You know that your app is the best in the world…until people tell you that it stinks and you go back home crying that you have been misunderstood. Don’t be that guy! You should test your app, preferably with people that are not involved in the project who can see it more objectively. Though you can test your app on emulators, testing on physical hardware is always better and you should test it on as many different devices as possible to see how it behaves on different hardware. If you don’t have access to physical devices, some manufacturers provide remote access to real devices over the web. For example, Samsung provides a remote test lab for developers. Nokia also has a remote lab for Series 40 and Windows 8 phones.

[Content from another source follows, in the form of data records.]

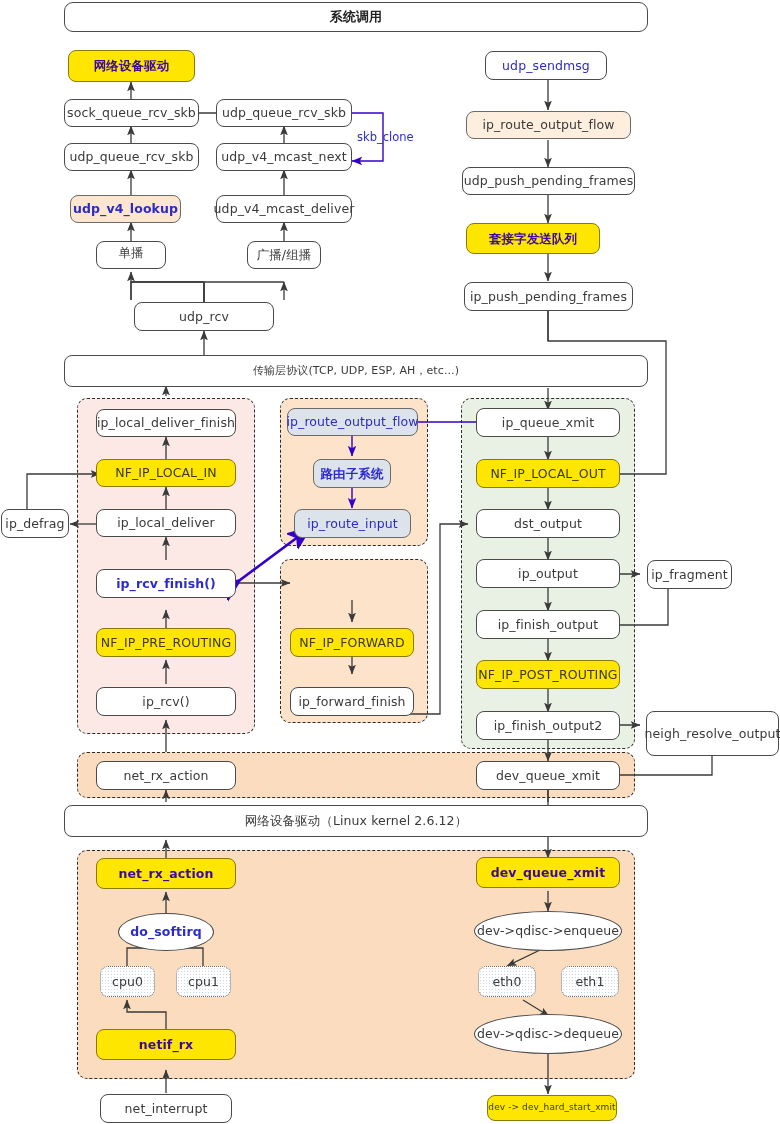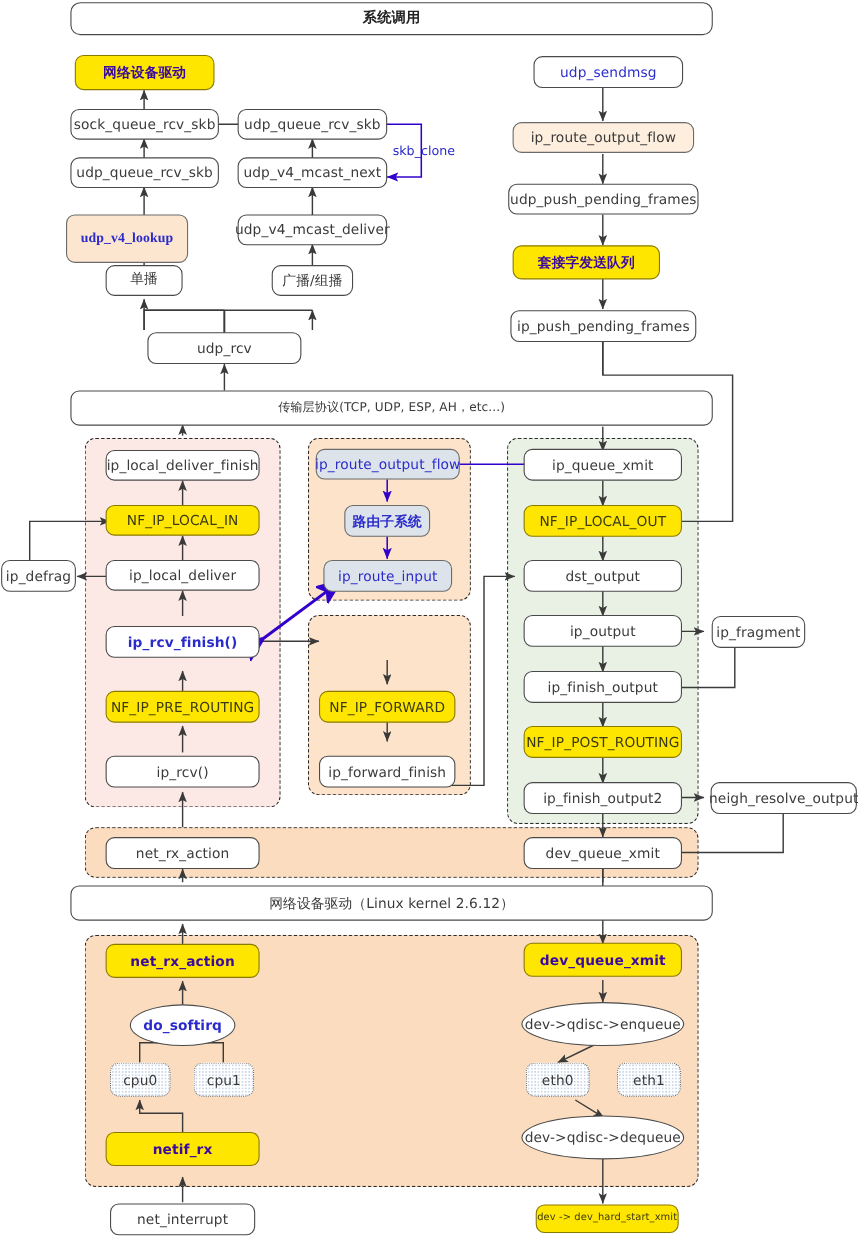--- a/index.html
+++ b/index.html
@@ -236,33 +236,33 @@
 
       <path d="M240,580 L310,528" marker-end="url(#ahb2)" marker-start="url(#ahb2)" stroke-width="2.6"></path>
     </g>
   </svg>
 
   <div class="node n-bar" style="left:64px; top:2px; width:584px; height:30px;">系统调用</div>
 
   <div class="node n-yellow" style="left:68px; top:50px; width:127px; height:32px;">网络设备驱动</div>
   <div class="node" style="left:64px; top:99px; width:135px; height:28px;">sock_queue_rcv_skb</div>
   <div class="node" style="left:64px; top:143px; width:135px; height:28px;">udp_queue_rcv_skb</div>
-  <div class="node n-peach" style="left:60px; top:195px; width:111px; height:44px;font-family:Liberation Serif, serif;">udp_v4_lookup</div>
+  <div class="node n-peach" style="left:70px; top:195px; width:111px; height:28px;">udp_v4_lookup</div>
   <div class="node" style="left:96px; top:241px; width:70px; height:28px;font-family:Liberation Mono, monospace;">单播</div>
 
   <div class="node" style="left:216px; top:99px; width:136px; height:28px;">udp_queue_rcv_skb</div>
   <div class="node" style="left:216px; top:143px; width:136px; height:28px;">udp_v4_mcast_next</div>
   <div class="node" style="left:216px; top:195px; width:136px; height:28px;">udp_v4_mcast_deliver</div>
   <div class="node" style="left:247px; top:241px; width:74px; height:28px;">广播/组播</div>
 
   <div class="node" style="left:134px; top:302px; width:140px; height:29px;">udp_rcv</div>
 
   <div class="wire-label" style="left:357px; top:130px;">skb_clone</div>
 
-  <div class="node n-blue-text" style="left:485px; top:51px; width:136px; height:29px;">udp_sendmsg</div>
+  <div class="node n-blue-text" style="left:485px; top:51px; width:122px; height:29px;">udp_sendmsg</div>
   <div class="node n-peach-plain" style="left:466px; top:111px; width:165px; height:28px;">ip_route_output_flow</div>
   <div class="node" style="left:462px; top:167px; width:173px; height:28px;">udp_push_pending_frames</div>
   <div class="node n-yellow" style="left:466px; top:223px; width:134px; height:31px;">套接字发送队列</div>
   <div class="node" style="left:464px; top:282px; width:169px; height:29px;">ip_push_pending_frames</div>
 
   <div class="node" style="left:64px; top:355px; width:584px; height:32px; font-size:11px; font-weight:normal;">传输层协议(TCP, UDP, ESP, AH，etc...)</div>
 
   <div class="node" style="left:96px; top:409px; width:140px; height:28px;">ip_local_deliver_finish</div>
   <div class="node n-yellow-en" style="left:96px; top:459px; width:140px; height:28px;">NF_IP_LOCAL_IN</div>
   <div class="node" style="left:96px; top:509px; width:140px; height:28px;">ip_local_deliver</div>
@@ -279,21 +279,21 @@
   <div class="node" style="left:290px; top:687px; width:124px; height:29px;">ip_forward_finish</div>
 
   <div class="node" style="left:476px; top:408px; width:144px; height:29px;">ip_queue_xmit</div>
   <div class="node n-yellow-en" style="left:476px; top:459px; width:144px; height:29px;">NF_IP_LOCAL_OUT</div>
   <div class="node" style="left:476px; top:509px; width:144px; height:29px;">dst_output</div>
   <div class="node" style="left:476px; top:610px; width:144px; height:29px;">ip_finish_output</div>
   <div class="node" style="left:476px; top:559px; width:144px; height:29px;">ip_output</div>
   <div class="node n-yellow-en" style="left:476px; top:660px; width:144px; height:29px;">NF_IP_POST_ROUTING</div>
   <div class="node" style="left:476px; top:711px; width:144px; height:29px;">ip_finish_output2</div>
   <div class="node" style="left:647px; top:560px; width:85px; height:29px;">ip_fragment</div>
-  <div class="node" style="left:646px; top:711px; width:133px; height:29px;text-align:center;">neigh_resolve_output</div>
+  <div class="node" style="left:646px; top:711px; width:133px; height:45px;text-align:center;">neigh_resolve_output</div>
 
   <div class="node" style="left:96px; top:761px; width:140px; height:29px;">net_rx_action</div>
   <div class="node" style="left:476px; top:761px; width:144px; height:29px;">dev_queue_xmit</div>
 
   <div class="node" style="left:64px; top:805px; width:584px; height:32px; font-size:12.5px; font-weight:normal;">网络设备驱动（Linux kernel 2.6.12）</div>
 
   <div class="node n-yellow" style="left:96px; top:858px; width:140px; height:31px;">net_rx_action</div>
   <div class="node n-ellipse n-blue-text-b" style="left:118px; top:913px; width:96px; height:38px;">do_softirq</div>
   <div class="node n-dotted" style="left:100px; top:966px; width:55px; height:31px;">cpu0</div>
   <div class="node n-dotted" style="left:176px; top:966px; width:55px; height:31px;">cpu1</div>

There are now tools that help you distribute test builds and provide some analytics. You can consult TestFlight and the new alpha and beta testing services that was announced at Google IO.
We hope that participants of the App Clinic will integrate some of this feedback and advice and are looking forward to the next version of their apps. We will engage the whole mobile community in Senegal to participate in the beta testing of their apps. We are looking forward to the before / after photos of their apps! The results of the App Clinic will be presented at the next Mobile Innovations Dakar.
What happened after the first session?
The facilitators of the App Clinic are:
Dr. Christelle Scharff, Doctor in Computer Science converted to a mobile app doctor!
Chun Hei Cheung, professional tester (HBO, uTest, AMA…). He tested most of the apps of MobileSenegal and is looking forward to seeing better quality apps!
Aude Guyot, UI/UX designer looking for African talents through the Carrefour des Possibles Afrique
MobileSenegal is the first initiative to build capacity in mobile technology in a Francophone country in Africa. It was founded in 2008 and evolves in collaboration with partners across Senegal and beyond. MobileSenegal organizes bootcamps, competitions, training for faculty and professionals, and carry out pilots on the ground. To date, more than 450 participants completed boot camps and more than 30 applications were developed (some of these apps are in the Nokia Store and Google Play). Apps developed during bootcamps were finalists or winners at competitions (e.g., Nokia Calling All Innovators Competition in 2009, GSMA Mobile Health Students’ Competition in 2012). One of the innovative aspects of this initiative is that every year students from Senegal join students from the US, India and Cambodia to develop software together.MobileSenegal started Mobile Innovations Dakar and co-launched Mobile Monday Dakar to build a sustainable community of professionals around mobile technology. A recent project of MobileSenegal is to map and connect the different actors of the mobile ecosystem in Senegal.